GIVEN DATA Start Marker

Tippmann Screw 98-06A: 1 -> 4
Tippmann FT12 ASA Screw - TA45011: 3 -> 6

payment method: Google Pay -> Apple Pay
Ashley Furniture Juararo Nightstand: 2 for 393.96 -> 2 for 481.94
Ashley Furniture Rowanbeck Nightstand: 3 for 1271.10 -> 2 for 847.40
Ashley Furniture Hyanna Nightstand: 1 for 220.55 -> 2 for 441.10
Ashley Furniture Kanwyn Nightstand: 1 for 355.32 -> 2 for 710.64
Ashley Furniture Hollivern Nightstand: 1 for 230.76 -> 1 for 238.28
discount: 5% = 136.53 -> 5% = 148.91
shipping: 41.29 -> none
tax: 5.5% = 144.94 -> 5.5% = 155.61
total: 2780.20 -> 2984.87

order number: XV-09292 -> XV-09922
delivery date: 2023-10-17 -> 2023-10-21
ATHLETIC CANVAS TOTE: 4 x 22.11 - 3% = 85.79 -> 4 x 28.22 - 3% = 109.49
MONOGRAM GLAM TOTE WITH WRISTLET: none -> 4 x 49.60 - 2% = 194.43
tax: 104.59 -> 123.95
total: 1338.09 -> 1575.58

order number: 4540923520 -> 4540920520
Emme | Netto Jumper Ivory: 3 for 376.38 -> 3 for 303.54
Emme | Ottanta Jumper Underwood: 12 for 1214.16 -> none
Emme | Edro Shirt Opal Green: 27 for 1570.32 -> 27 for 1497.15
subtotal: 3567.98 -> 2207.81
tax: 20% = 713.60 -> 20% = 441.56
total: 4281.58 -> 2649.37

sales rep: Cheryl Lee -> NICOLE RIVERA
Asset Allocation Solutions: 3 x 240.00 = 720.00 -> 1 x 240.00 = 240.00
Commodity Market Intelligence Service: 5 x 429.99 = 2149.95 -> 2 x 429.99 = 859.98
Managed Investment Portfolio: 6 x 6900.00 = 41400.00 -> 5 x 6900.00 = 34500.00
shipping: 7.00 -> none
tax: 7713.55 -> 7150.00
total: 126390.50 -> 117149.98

GIVEN DATA End Marker

TRY IT — Exact copies of the lines from the one containing "shipping: 7.00 -> none" through the end of the listing, both included, are the only thing wanted.

EXPECTED OUTPUT —
shipping: 7.00 -> none
tax: 7713.55 -> 7150.00
total: 126390.50 -> 117149.98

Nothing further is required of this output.